═══ Data under study ═══
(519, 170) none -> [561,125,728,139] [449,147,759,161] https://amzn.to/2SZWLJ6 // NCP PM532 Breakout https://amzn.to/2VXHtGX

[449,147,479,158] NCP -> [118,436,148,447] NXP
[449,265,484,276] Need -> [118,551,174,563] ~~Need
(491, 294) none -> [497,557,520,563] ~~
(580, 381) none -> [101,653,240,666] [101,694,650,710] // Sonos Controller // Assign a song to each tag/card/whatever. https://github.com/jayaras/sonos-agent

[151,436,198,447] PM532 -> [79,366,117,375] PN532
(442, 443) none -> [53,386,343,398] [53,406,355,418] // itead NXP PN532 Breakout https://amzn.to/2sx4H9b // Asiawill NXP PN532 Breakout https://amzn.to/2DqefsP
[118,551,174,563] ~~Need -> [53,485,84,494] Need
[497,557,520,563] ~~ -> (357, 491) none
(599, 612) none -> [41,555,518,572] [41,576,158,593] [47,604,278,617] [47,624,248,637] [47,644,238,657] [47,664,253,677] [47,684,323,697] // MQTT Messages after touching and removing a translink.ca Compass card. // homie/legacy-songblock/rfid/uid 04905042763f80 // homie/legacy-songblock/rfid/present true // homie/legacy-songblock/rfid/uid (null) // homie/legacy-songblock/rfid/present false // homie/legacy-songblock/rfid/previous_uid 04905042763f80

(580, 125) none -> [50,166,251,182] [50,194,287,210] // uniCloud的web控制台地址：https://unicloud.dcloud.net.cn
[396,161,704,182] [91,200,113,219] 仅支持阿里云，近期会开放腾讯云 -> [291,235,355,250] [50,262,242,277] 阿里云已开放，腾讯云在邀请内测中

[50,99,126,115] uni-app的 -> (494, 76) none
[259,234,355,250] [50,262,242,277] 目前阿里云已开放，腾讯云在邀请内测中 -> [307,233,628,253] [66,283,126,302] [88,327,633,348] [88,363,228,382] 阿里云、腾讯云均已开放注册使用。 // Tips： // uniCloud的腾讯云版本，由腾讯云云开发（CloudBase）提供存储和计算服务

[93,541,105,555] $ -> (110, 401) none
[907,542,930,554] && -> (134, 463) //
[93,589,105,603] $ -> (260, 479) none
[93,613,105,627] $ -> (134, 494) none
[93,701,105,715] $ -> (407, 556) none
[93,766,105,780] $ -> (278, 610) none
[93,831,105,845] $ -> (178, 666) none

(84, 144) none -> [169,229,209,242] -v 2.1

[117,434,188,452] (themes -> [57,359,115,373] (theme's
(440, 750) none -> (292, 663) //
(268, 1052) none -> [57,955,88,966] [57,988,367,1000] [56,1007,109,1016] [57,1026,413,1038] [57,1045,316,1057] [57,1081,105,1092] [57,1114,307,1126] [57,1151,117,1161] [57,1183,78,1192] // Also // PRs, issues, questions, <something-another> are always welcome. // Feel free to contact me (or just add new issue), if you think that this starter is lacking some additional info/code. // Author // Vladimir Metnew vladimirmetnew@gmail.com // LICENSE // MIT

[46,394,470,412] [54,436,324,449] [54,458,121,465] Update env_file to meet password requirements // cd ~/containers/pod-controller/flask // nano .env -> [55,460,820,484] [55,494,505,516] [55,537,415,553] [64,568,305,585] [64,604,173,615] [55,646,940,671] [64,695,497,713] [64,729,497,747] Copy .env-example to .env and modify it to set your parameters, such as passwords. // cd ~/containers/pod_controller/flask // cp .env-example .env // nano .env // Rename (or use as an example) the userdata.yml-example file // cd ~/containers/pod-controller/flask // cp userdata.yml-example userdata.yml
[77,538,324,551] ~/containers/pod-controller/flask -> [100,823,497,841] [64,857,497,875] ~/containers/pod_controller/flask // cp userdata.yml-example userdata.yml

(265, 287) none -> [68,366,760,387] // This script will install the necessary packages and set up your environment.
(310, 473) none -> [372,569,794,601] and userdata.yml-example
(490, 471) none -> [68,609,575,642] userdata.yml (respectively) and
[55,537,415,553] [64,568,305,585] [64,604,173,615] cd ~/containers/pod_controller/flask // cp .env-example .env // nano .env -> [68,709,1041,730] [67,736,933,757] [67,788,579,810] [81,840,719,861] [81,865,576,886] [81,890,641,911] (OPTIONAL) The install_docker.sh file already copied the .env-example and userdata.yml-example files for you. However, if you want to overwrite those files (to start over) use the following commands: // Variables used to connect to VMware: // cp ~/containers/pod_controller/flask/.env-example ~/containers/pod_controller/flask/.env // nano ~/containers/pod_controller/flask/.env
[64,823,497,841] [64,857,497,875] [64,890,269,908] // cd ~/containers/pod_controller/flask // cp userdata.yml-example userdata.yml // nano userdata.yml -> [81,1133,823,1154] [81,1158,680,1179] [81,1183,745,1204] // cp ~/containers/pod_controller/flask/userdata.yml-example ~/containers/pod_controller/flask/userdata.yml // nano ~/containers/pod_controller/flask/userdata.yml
═══
Work order: Reproduce every record that appears above, keeping the wording exact.

Response below:
(519, 170) none -> [561,125,728,139] [449,147,759,161] https://amzn.to/2SZWLJ6 // NCP PM532 Breakout https://amzn.to/2VXHtGX

[449,147,479,158] NCP -> [118,436,148,447] NXP
[449,265,484,276] Need -> [118,551,174,563] ~~Need
(491, 294) none -> [497,557,520,563] ~~
(580, 381) none -> [101,653,240,666] [101,694,650,710] // Sonos Controller // Assign a song to each tag/card/whatever. https://github.com/jayaras/sonos-agent

[151,436,198,447] PM532 -> [79,366,117,375] PN532
(442, 443) none -> [53,386,343,398] [53,406,355,418] // itead NXP PN532 Breakout https://amzn.to/2sx4H9b // Asiawill NXP PN532 Breakout https://amzn.to/2DqefsP
[118,551,174,563] ~~Need -> [53,485,84,494] Need
[497,557,520,563] ~~ -> (357, 491) none
(599, 612) none -> [41,555,518,572] [41,576,158,593] [47,604,278,617] [47,624,248,637] [47,644,238,657] [47,664,253,677] [47,684,323,697] // MQTT Messages after touching and removing a translink.ca Compass card. // homie/legacy-songblock/rfid/uid 04905042763f80 // homie/legacy-songblock/rfid/present true // homie/legacy-songblock/rfid/uid (null) // homie/legacy-songblock/rfid/present false // homie/legacy-songblock/rfid/previous_uid 04905042763f80

(580, 125) none -> [50,166,251,182] [50,194,287,210] // uniCloud的web控制台地址：https://unicloud.dcloud.net.cn
[396,161,704,182] [91,200,113,219] 仅支持阿里云，近期会开放腾讯云 -> [291,235,355,250] [50,262,242,277] 阿里云已开放，腾讯云在邀请内测中

[50,99,126,115] uni-app的 -> (494, 76) none
[259,234,355,250] [50,262,242,277] 目前阿里云已开放，腾讯云在邀请内测中 -> [307,233,628,253] [66,283,126,302] [88,327,633,348] [88,363,228,382] 阿里云、腾讯云均已开放注册使用。 // Tips： // uniCloud的腾讯云版本，由腾讯云云开发（CloudBase）提供存储和计算服务

[93,541,105,555] $ -> (110, 401) none
[907,542,930,554] && -> (134, 463) //
[93,589,105,603] $ -> (260, 479) none
[93,613,105,627] $ -> (134, 494) none
[93,701,105,715] $ -> (407, 556) none
[93,766,105,780] $ -> (278, 610) none
[93,831,105,845] $ -> (178, 666) none

(84, 144) none -> [169,229,209,242] -v 2.1

[117,434,188,452] (themes -> [57,359,115,373] (theme's
(440, 750) none -> (292, 663) //
(268, 1052) none -> [57,955,88,966] [57,988,367,1000] [56,1007,109,1016] [57,1026,413,1038] [57,1045,316,1057] [57,1081,105,1092] [57,1114,307,1126] [57,1151,117,1161] [57,1183,78,1192] // Also // PRs, issues, questions, <something-another> are always welcome. // Feel free to contact me (or just add new issue), if you think that this starter is lacking some additional info/code. // Author // Vladimir Metnew vladimirmetnew@gmail.com // LICENSE // MIT

[46,394,470,412] [54,436,324,449] [54,458,121,465] Update env_file to meet password requirements // cd ~/containers/pod-controller/flask // nano .env -> [55,460,820,484] [55,494,505,516] [55,537,415,553] [64,568,305,585] [64,604,173,615] [55,646,940,671] [64,695,497,713] [64,729,497,747] Copy .env-example to .env and modify it to set your parameters, such as passwords. // cd ~/containers/pod_controller/flask // cp .env-example .env // nano .env // Rename (or use as an example) the userdata.yml-example file // cd ~/containers/pod-controller/flask // cp userdata.yml-example userdata.yml
[77,538,324,551] ~/containers/pod-controller/flask -> [100,823,497,841] [64,857,497,875] ~/containers/pod_controller/flask // cp userdata.yml-example userdata.yml

(265, 287) none -> [68,366,760,387] // This script will install the necessary packages and set up your environment.
(310, 473) none -> [372,569,794,601] and userdata.yml-example
(490, 471) none -> [68,609,575,642] userdata.yml (respectively) and
[55,537,415,553] [64,568,305,585] [64,604,173,615] cd ~/containers/pod_controller/flask // cp .env-example .env // nano .env -> [68,709,1041,730] [67,736,933,757] [67,788,579,810] [81,840,719,861] [81,865,576,886] [81,890,641,911] (OPTIONAL) The install_docker.sh file already copied the .env-example and userdata.yml-example files for you. However, if you want to overwrite those files (to start over) use the following commands: // Variables used to connect to VMware: // cp ~/containers/pod_controller/flask/.env-example ~/containers/pod_controller/flask/.env // nano ~/containers/pod_controller/flask/.env
[64,823,497,841] [64,857,497,875] [64,890,269,908] // cd ~/containers/pod_controller/flask // cp userdata.yml-example userdata.yml // nano userdata.yml -> [81,1133,823,1154] [81,1158,680,1179] [81,1183,745,1204] // cp ~/containers/pod_controller/flask/userdata.yml-example ~/containers/pod_controller/flask/userdata.yml // nano ~/containers/pod_controller/flask/userdata.yml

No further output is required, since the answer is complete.